Currently only seven of 50 states in the United States have a presumption of shared custody when a child custody issue is decided in a divorce case. One more state may join that child custody perspective if the proposed law makes its way through the South Dakota state legislature. Currently, like many other states, South Dakota law decides the issue of primary custody on the basis of what parent will be the child's primary caregiver. Supporters of the new bill argue the current primary custody law makes it more difficult for fathers' rights to be recognized.

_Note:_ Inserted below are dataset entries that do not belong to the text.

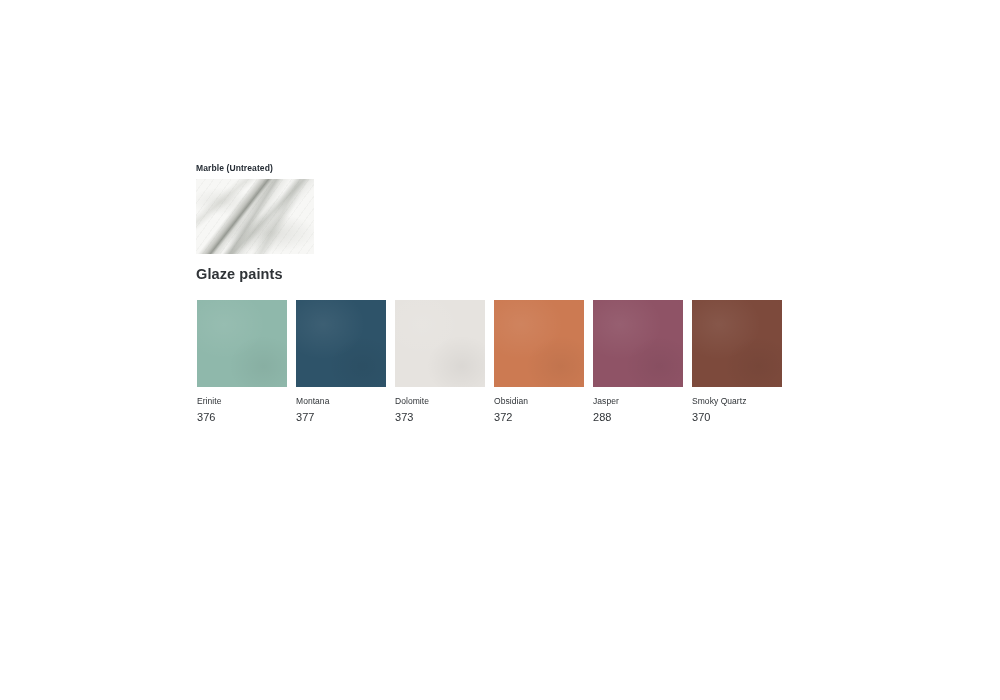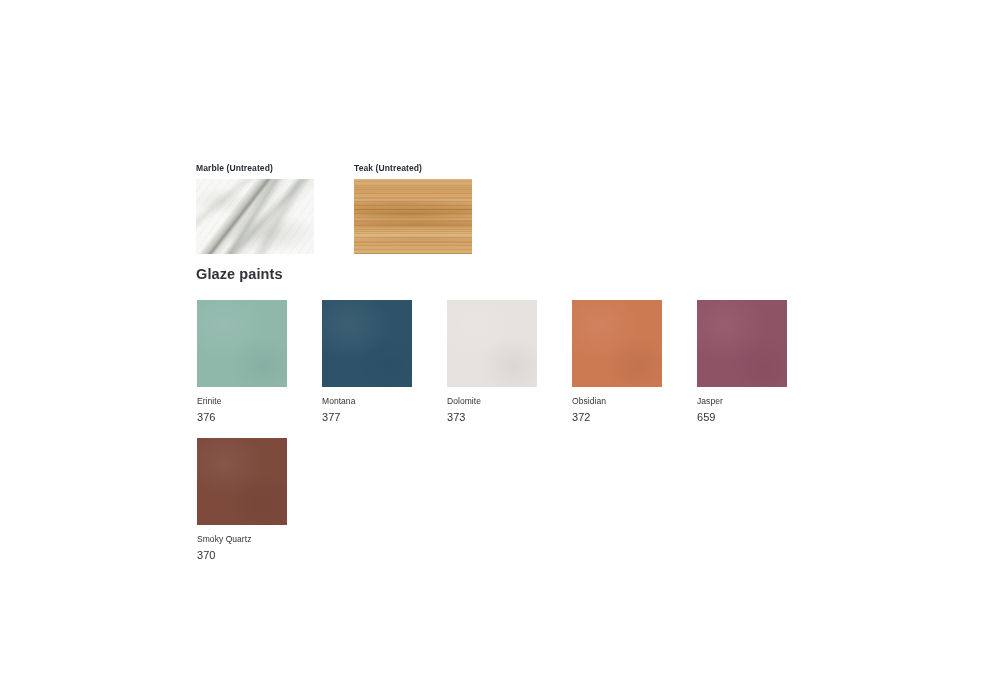"Teak (Untreated)" div.material-tile { html: <div> <div>Teak (Untreated)</div> <div></div> </div> -> none }
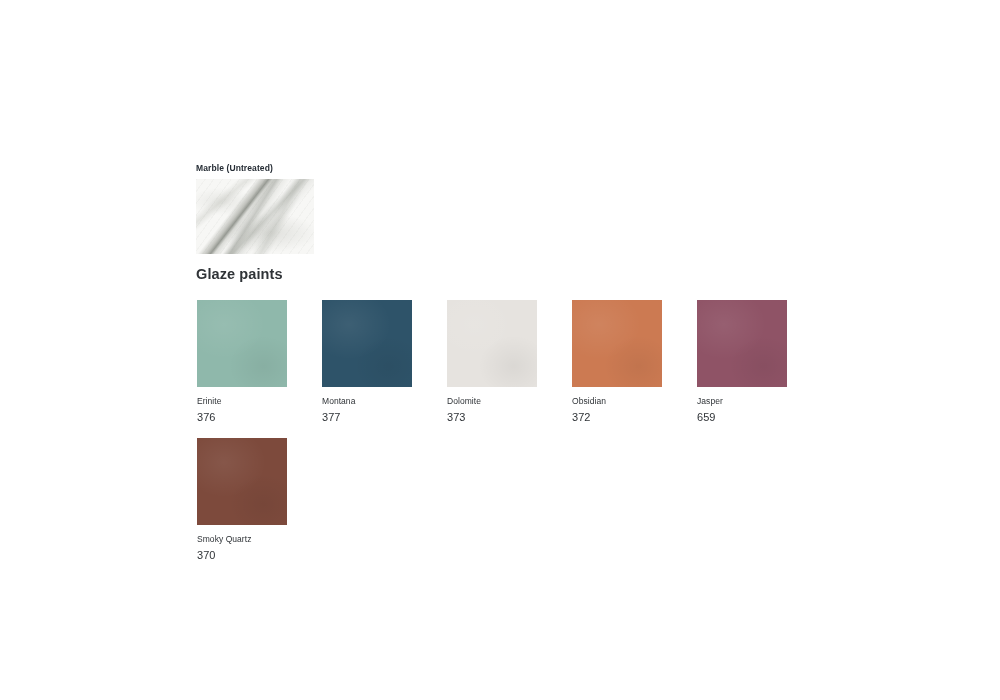"Erinite" .swatch-cell { width: 125px -> 99px }
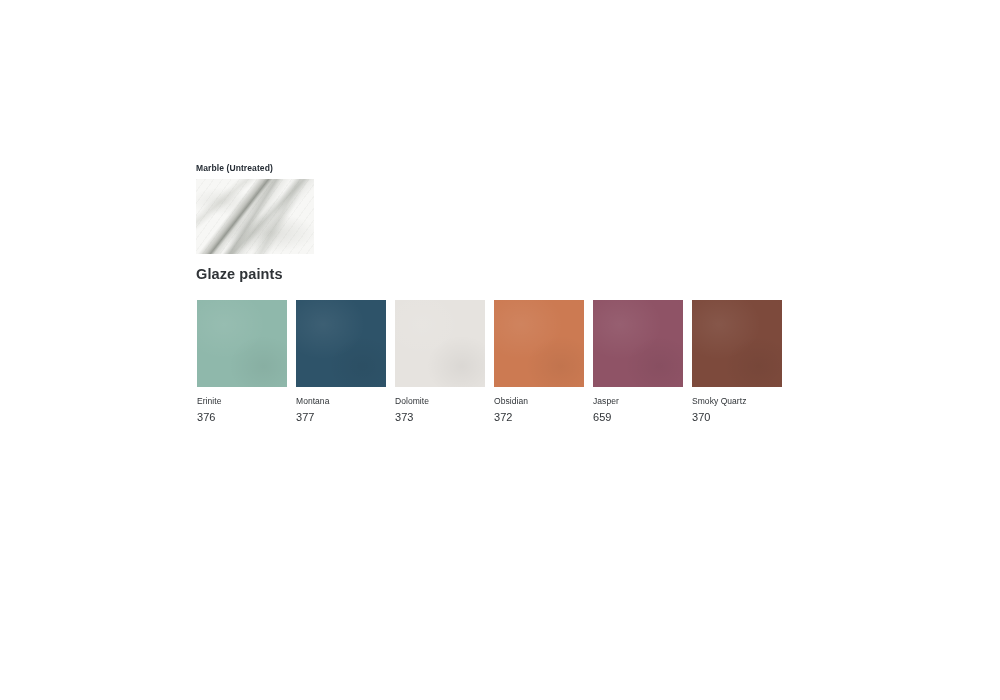"659" div.swatch-code { text: 659 -> 288 }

Generally, shared custody either means parents share equal joint legal and physical custody rights or both parents share the right to legal custody equally. In a joint legal and physical custody situation both parents equally share in making long-term decisions about the welfare of the child, and parents split time evenly regarding everyday care of the child. In a joint legal custody situation the child predominantly lives with one parent but both parents have the right to make long-term decisions for the child.
According to the United States Census Bureau nearly 83 percent of custodial parents in divorced families are mothers, and according to the organization Children Need Parents noncustodial parents only see their children three to six days per month. Believing the child custody scales were tipped against fathers legislators proposed the bill. One supporter of the bill said the fact that fathers are the custodial parent 15 percent of the time was not right. Opponents of the law say the proposed law would take away a judge's discretion to decide the best interests of the child and that non-custodial parents can already request joint custody.